Published Resources Details
Conference Paper
- Title
- Engineering South Australia's grain mills
- In
- Transactions of the 5th South Australian Engineering Heritage Conference, Adelaide, 13 May 2016
- Imprint
- Engineers Australia, South Australia Division, Adelaide, 2016, pp. 9-26
- Abstract
From 1836 to the present South Australia had about 215 grain mills with a peak of 88 operational mills in 1880. These had a variety of functions - foremost the production of wheaten flour for human consumption, but also the production of oatmeal, rolled oats, animal feed, and cleaning grain for export, especially after mouse and weevil plagues.
For millennia, the Australian aborigines used laborious rubbing stones to grind a variety of seeds into meal for food. This technology was still in use by them until recent times.
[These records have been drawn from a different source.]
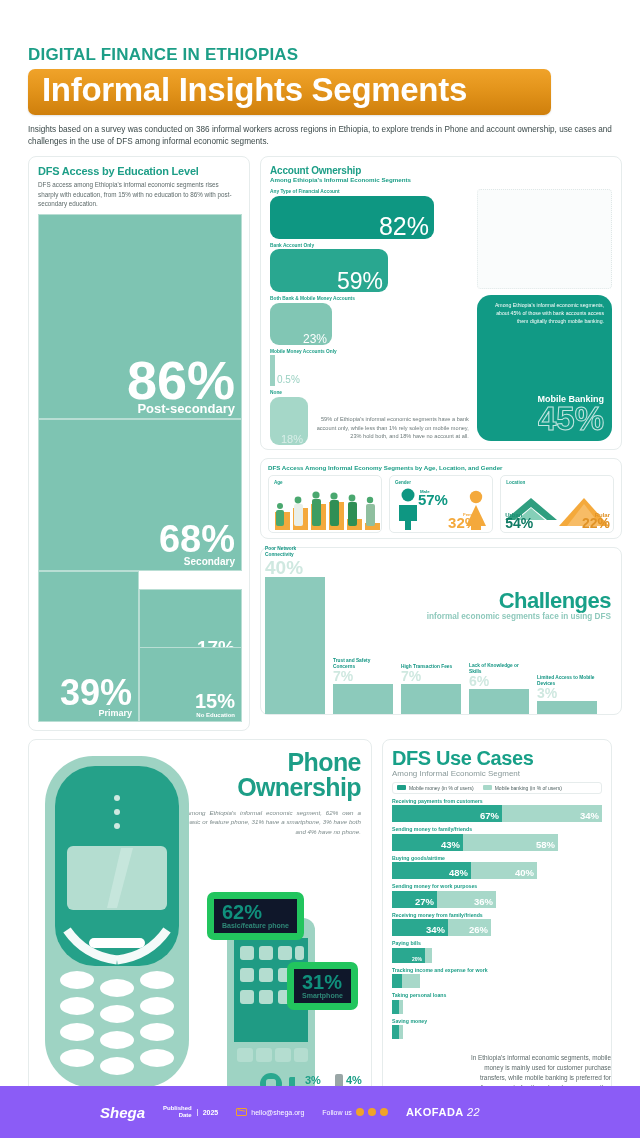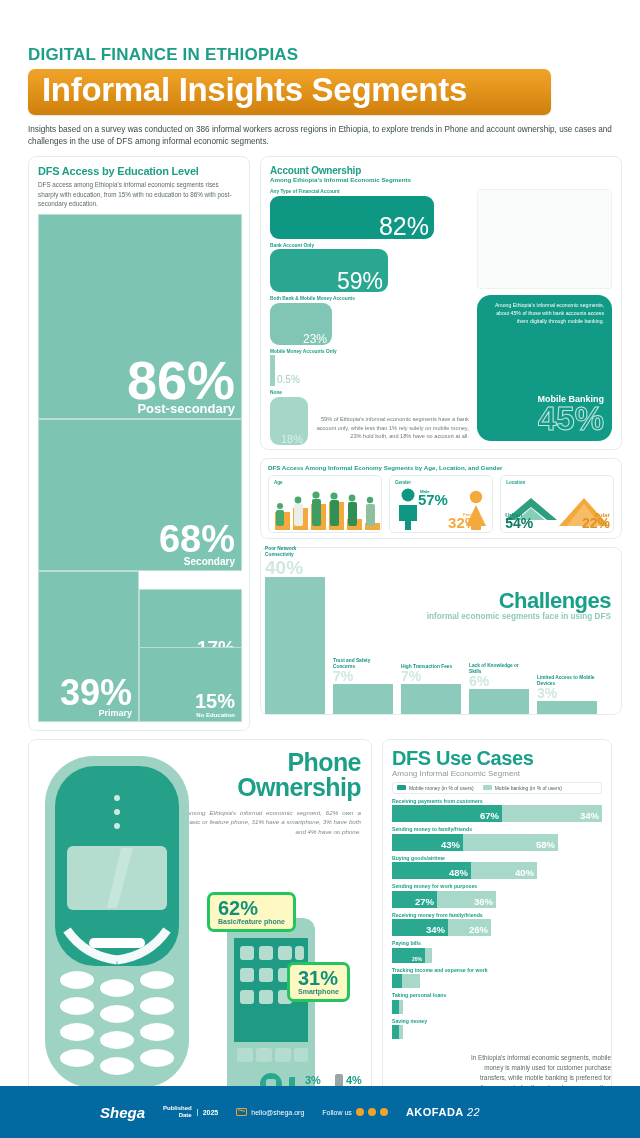--- a/index.html
+++ b/index.html
@@ -111,8 +111,8 @@
   .ph-title { position:absolute; right:10px; top:10px; text-align:right; font-size:25px; font-weight:700; color:#1d9e87; line-height:1.0; letter-spacing:-.6px;}
   .ph-desc { position:absolute; right:10px; top:68px; width:175px; text-align:justify; text-align-last:right; font-size:6.2px; font-style:italic; color:#7c8a8a; line-height:1.55; }
   .callout {
-    position:absolute; border:3px solid #22c55e; border-radius:7px;
-    background:#fef9c3; padding:3px 8px 4px 8px;
+    position:absolute; border:7px solid #22c55e; border-radius:7px;
+    background:#0f172a; padding:3px 8px 4px 8px;
   }
   .callout .cv { font-size:20px; font-weight:700; color:#10907c; line-height:1; }
   .callout .cl { font-size:7px; color:#2f8878; font-weight:600; line-height:1.1; }

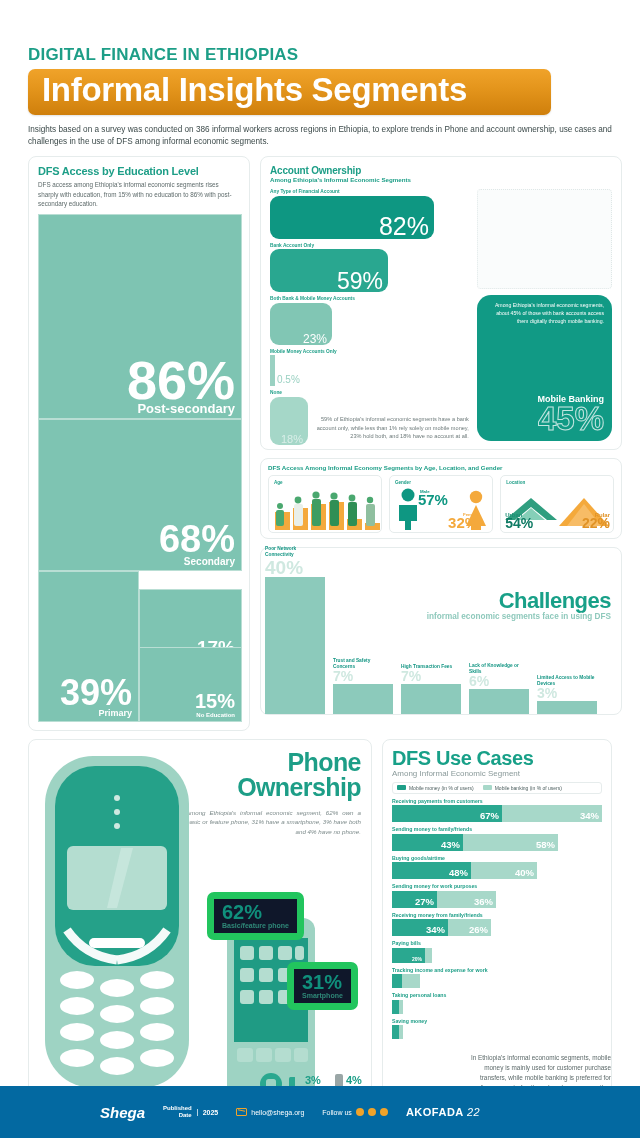--- a/index.html
+++ b/index.html
@@ -145,7 +145,7 @@
   .disc { font-size:3.2px; color:#aab5b5; }
   .footer {
     position:absolute; left:0; bottom:0; width:640px; height:52px;
-    background:#0369a1; display:flex; align-items:center; gap:18px;
+    background:#8b5cf6; display:flex; align-items:center; gap:18px;
     padding-left:100px; color:#fff;
   }
   .brand { font-size:15px; font-weight:700; font-style:italic; }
In Europe, the rotary mill had been developed over 2000 years ago as a result of the successful cultivation of a particular grain - wheat. With plenty of flour becoming available, bread became a staple food in that part of the world.
With the arrival of the first colonists in South Australia in July 1836, wheat was sown the following autumn and flourished. With a rapidly increasing population, an increasing demand for flour arose and was only partly satisfied by domestic hand mills brought by some of the more provident colonists. Imports from Sydney and Hobart made up the shortfall. There is a suggestion that some of the wheat was sent to Van Diemen's Land to be ground, but clearly local mills were needed.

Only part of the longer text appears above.